- Task description
Among the entries below, please show each line that carries the word "bottom".

User interface change data:
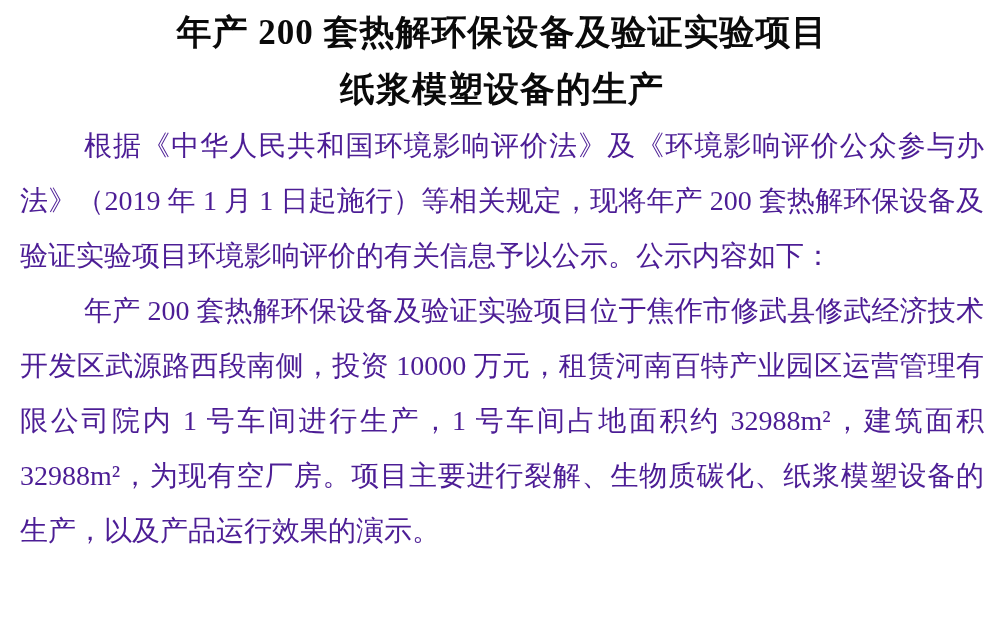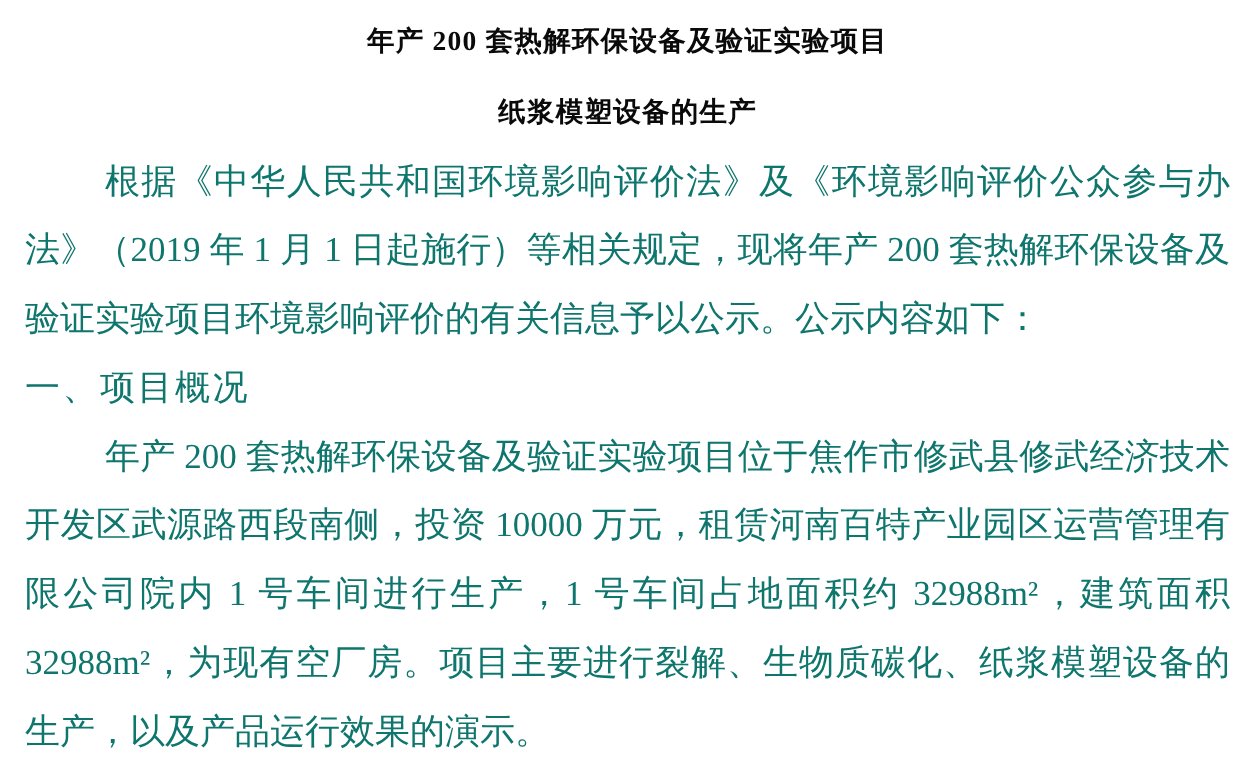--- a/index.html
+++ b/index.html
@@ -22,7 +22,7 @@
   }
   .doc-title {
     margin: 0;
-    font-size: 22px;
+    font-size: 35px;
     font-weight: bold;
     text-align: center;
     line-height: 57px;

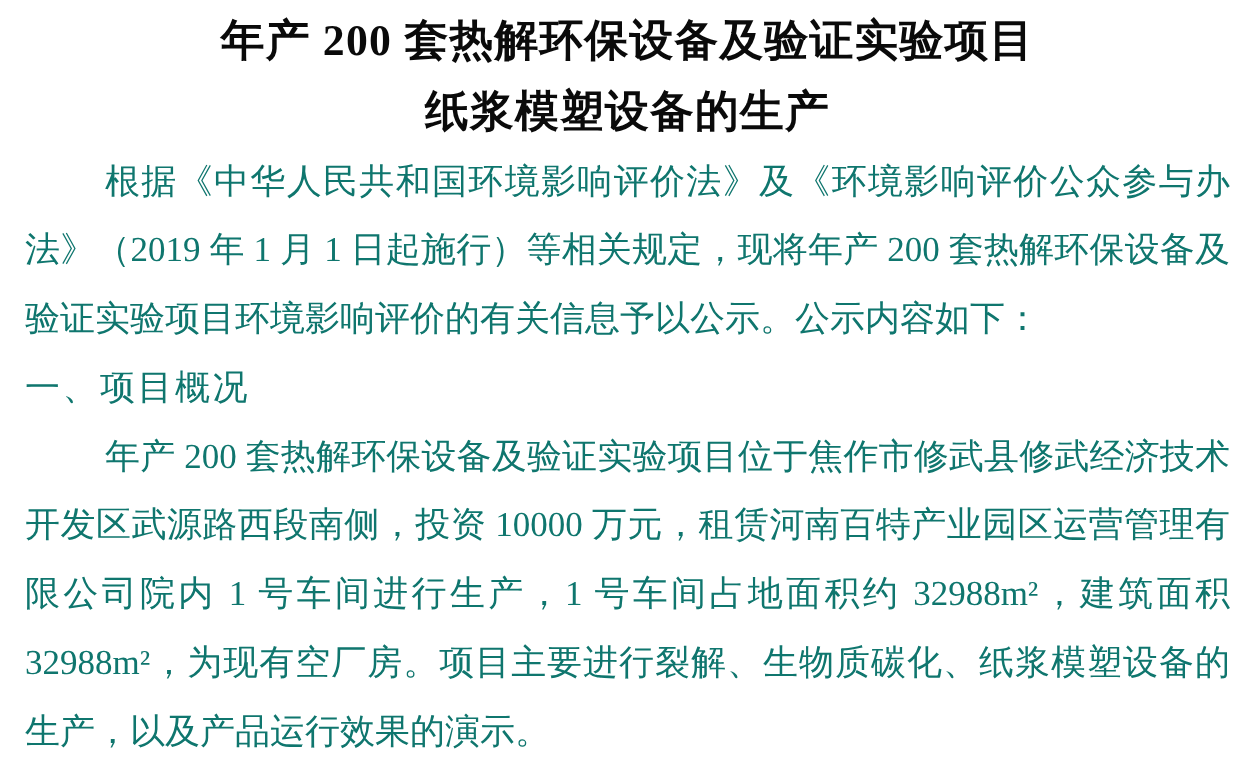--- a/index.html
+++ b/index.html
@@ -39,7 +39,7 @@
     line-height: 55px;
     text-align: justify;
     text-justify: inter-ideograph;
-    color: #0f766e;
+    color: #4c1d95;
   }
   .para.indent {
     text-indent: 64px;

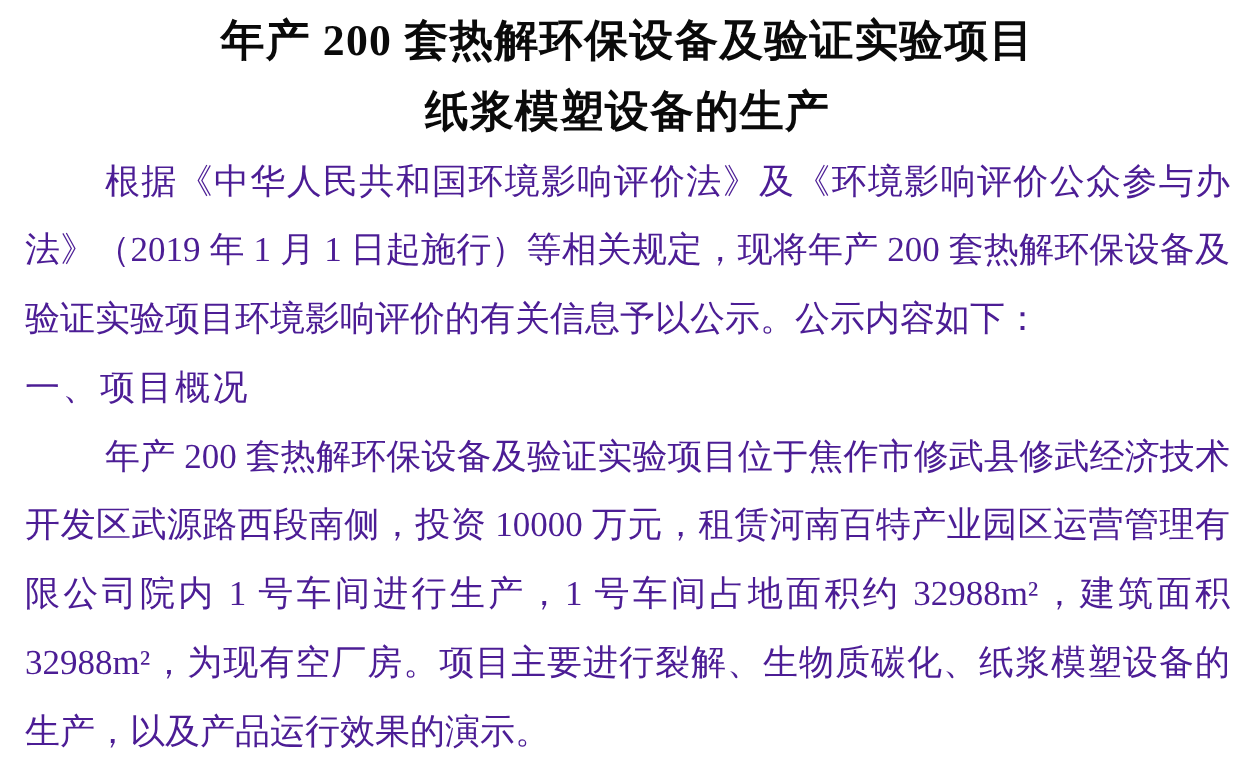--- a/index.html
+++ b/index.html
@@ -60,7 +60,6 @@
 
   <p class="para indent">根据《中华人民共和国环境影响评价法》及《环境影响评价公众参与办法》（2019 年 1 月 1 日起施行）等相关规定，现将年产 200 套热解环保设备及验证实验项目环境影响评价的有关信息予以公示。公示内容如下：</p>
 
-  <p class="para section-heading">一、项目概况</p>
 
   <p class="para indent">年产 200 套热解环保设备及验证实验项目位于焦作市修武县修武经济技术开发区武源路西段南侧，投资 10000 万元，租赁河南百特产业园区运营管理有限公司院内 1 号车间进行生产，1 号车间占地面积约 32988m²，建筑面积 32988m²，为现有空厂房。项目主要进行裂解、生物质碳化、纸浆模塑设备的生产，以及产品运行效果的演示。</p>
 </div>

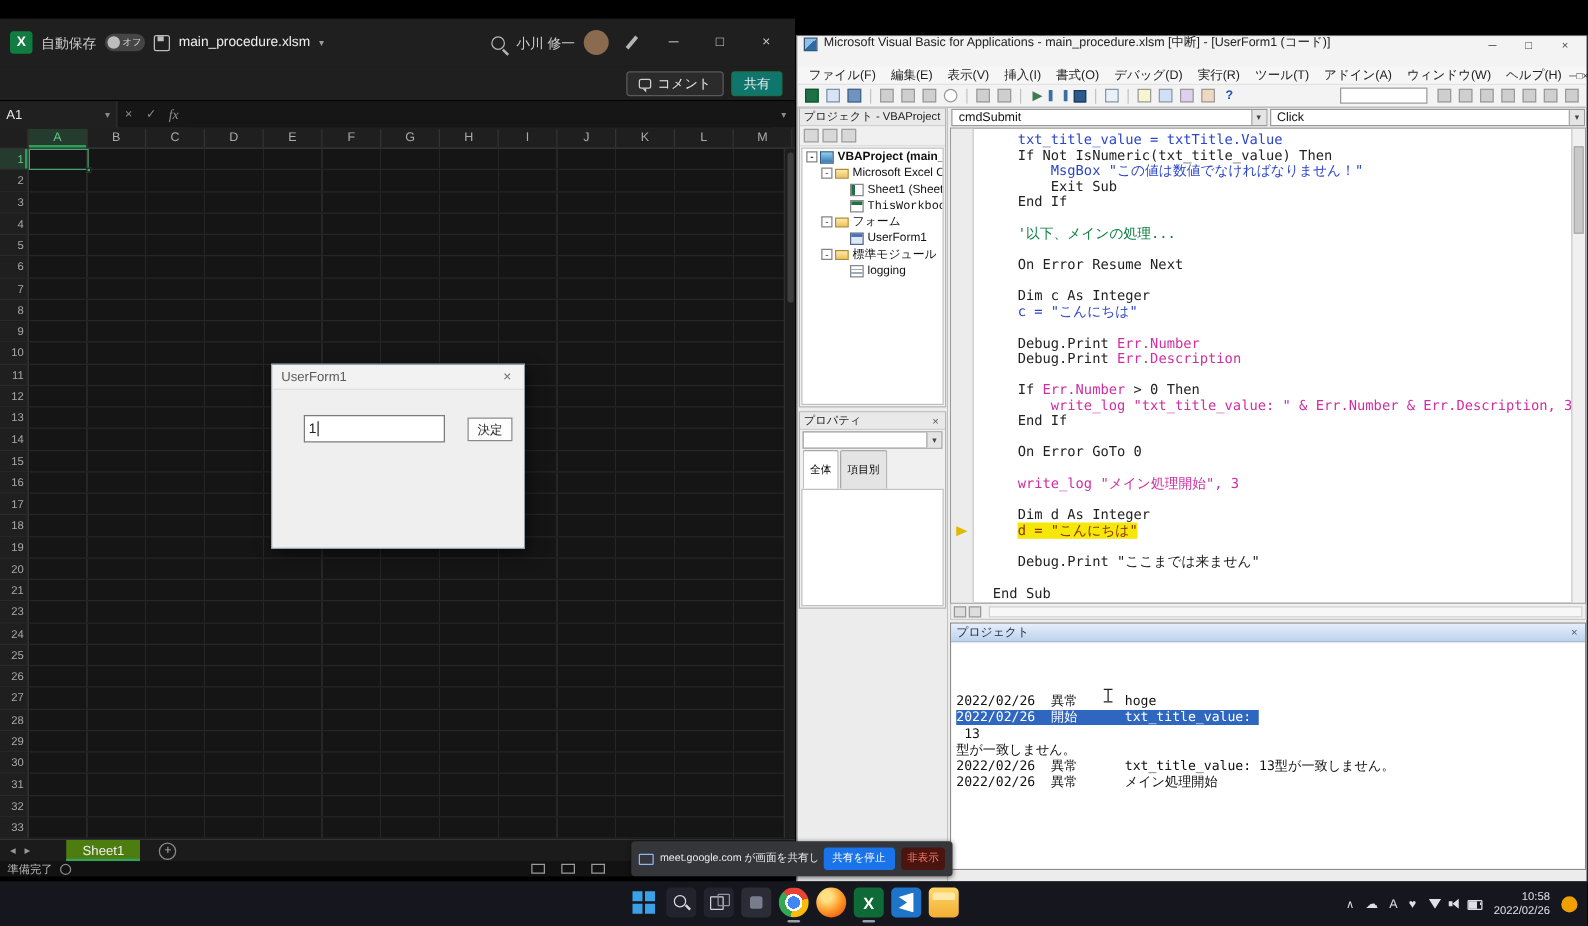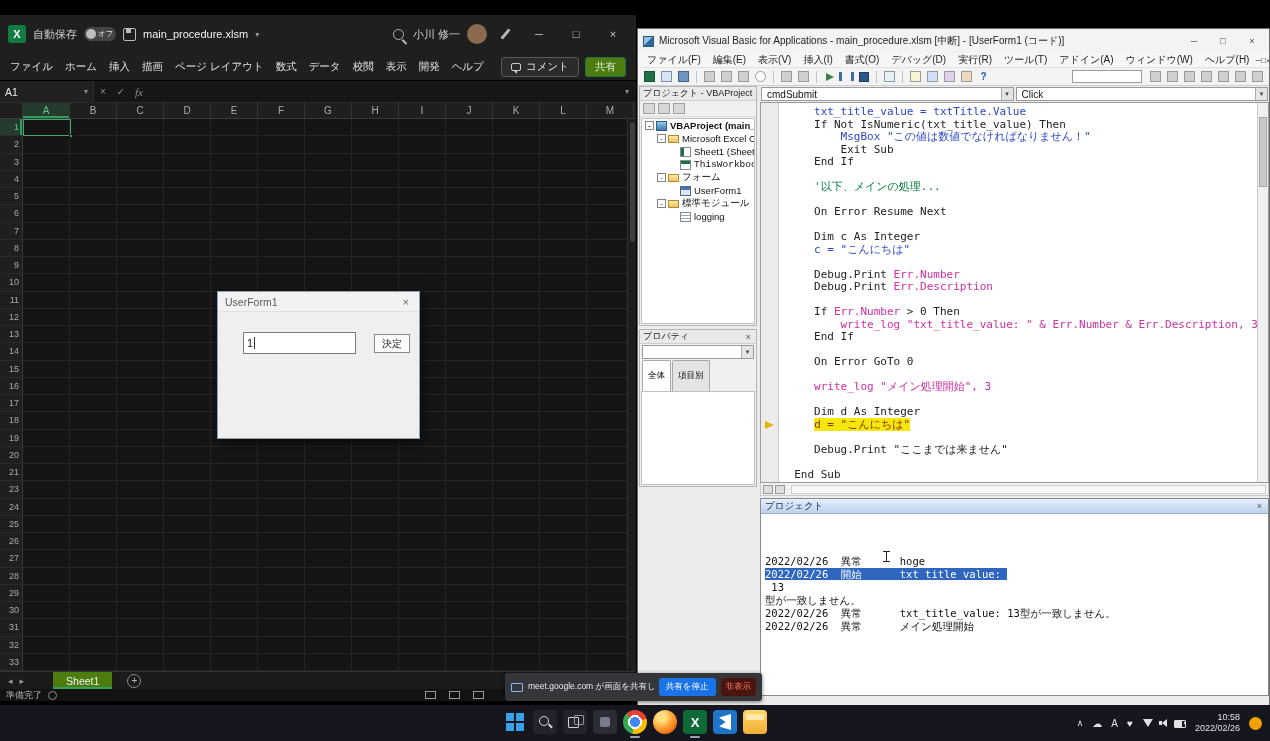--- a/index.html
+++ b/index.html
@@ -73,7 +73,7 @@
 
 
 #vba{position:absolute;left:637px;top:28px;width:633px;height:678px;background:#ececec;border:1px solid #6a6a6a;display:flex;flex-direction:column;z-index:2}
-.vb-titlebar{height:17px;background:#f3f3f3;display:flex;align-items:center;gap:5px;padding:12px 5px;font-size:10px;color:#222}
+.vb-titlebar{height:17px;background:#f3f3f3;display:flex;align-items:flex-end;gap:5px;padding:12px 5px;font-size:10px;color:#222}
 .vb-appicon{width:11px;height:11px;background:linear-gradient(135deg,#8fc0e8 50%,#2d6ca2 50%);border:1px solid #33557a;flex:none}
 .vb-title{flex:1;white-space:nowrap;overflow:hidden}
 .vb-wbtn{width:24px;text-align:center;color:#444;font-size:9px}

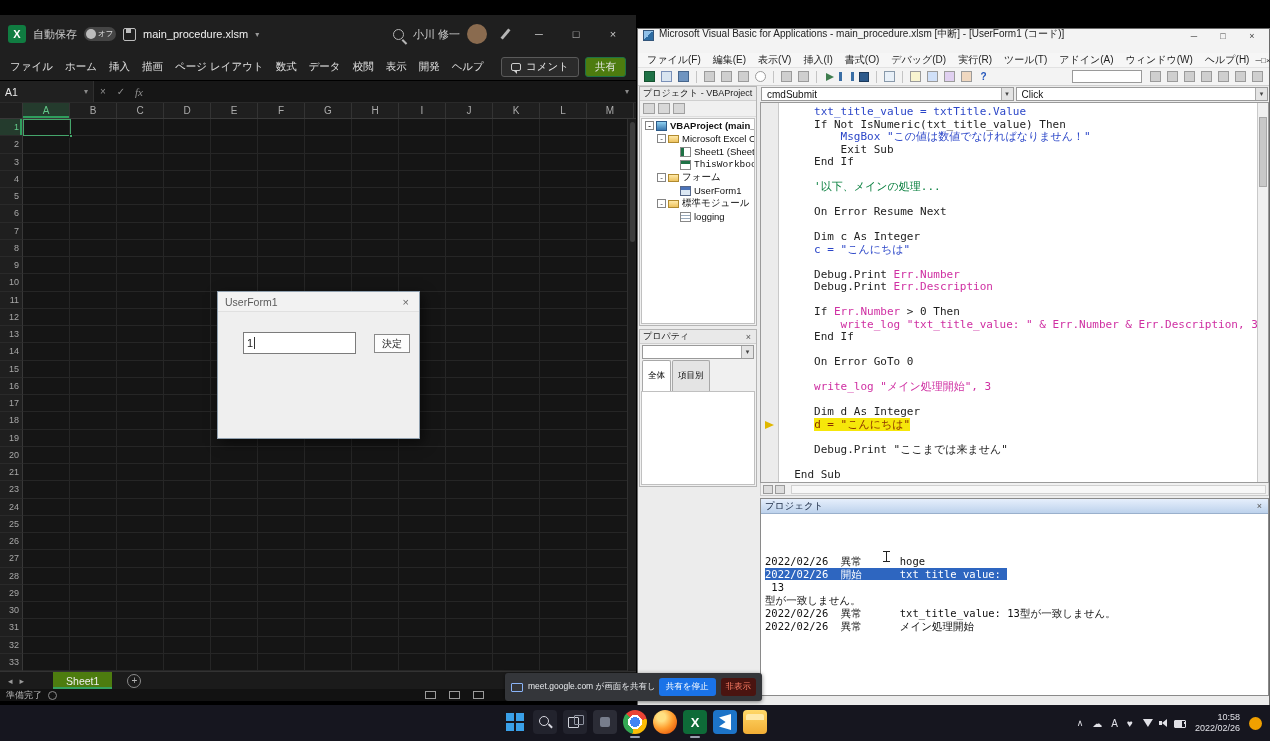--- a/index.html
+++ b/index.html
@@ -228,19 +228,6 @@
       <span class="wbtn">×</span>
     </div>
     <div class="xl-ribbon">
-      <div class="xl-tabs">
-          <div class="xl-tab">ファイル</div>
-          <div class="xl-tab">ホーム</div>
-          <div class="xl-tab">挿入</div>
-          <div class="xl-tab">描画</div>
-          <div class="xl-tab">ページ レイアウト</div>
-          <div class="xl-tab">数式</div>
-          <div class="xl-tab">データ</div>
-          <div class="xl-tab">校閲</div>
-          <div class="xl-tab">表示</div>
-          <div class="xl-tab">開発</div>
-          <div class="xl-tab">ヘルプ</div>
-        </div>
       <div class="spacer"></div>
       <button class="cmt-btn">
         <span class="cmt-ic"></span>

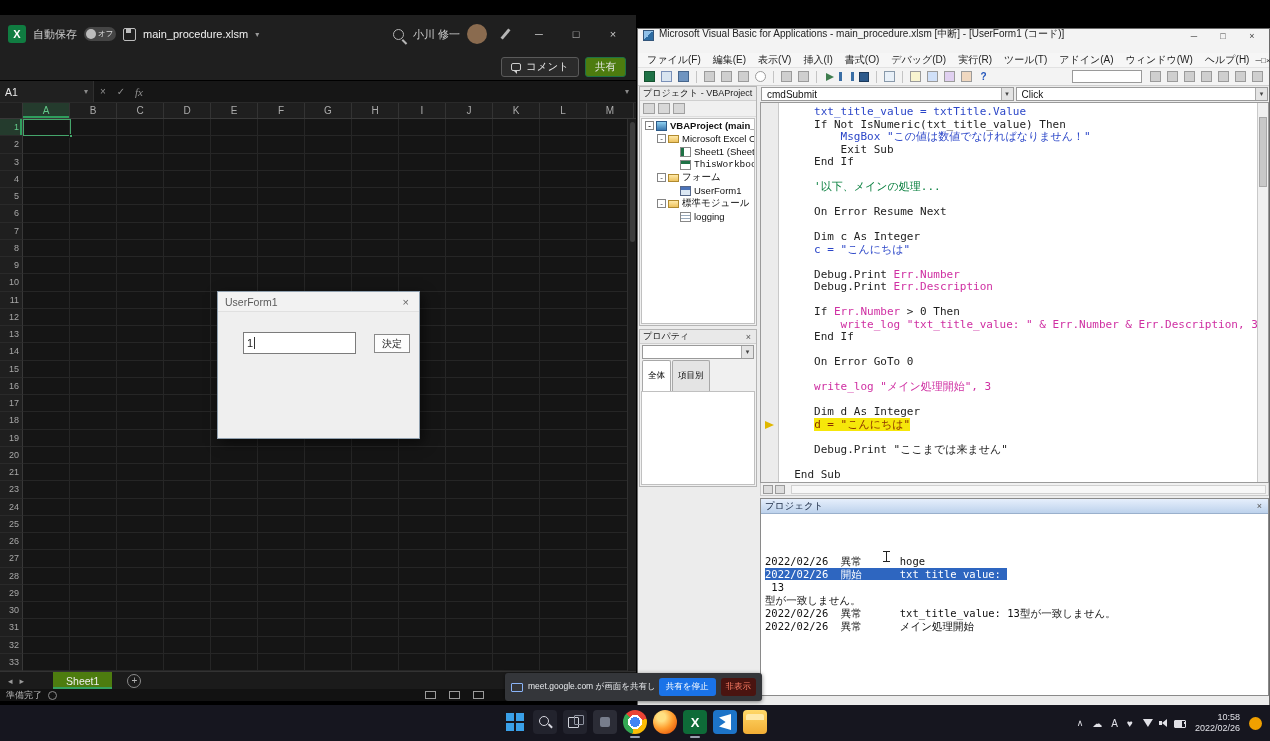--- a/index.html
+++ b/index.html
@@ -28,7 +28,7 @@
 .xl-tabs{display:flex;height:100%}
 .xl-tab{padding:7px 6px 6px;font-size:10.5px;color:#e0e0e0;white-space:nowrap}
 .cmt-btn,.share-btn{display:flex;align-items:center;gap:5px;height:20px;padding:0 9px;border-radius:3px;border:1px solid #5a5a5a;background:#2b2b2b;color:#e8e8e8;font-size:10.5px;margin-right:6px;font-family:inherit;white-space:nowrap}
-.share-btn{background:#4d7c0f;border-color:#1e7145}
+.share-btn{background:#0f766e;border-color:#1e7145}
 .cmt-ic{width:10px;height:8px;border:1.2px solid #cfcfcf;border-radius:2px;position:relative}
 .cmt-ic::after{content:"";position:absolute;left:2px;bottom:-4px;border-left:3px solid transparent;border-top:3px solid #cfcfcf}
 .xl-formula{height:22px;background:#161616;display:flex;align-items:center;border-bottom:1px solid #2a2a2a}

- Solution to this problem
 .cmt-ic::after{content:"";position:absolute;left:2px;bottom:-4px;border-left:3px solid transparent;border-top:3px solid #cfcfcf}
 .xl-formula{height:22px;background:#161616;display:flex;align-items:center;border-bottom:1px solid #2a2a2a}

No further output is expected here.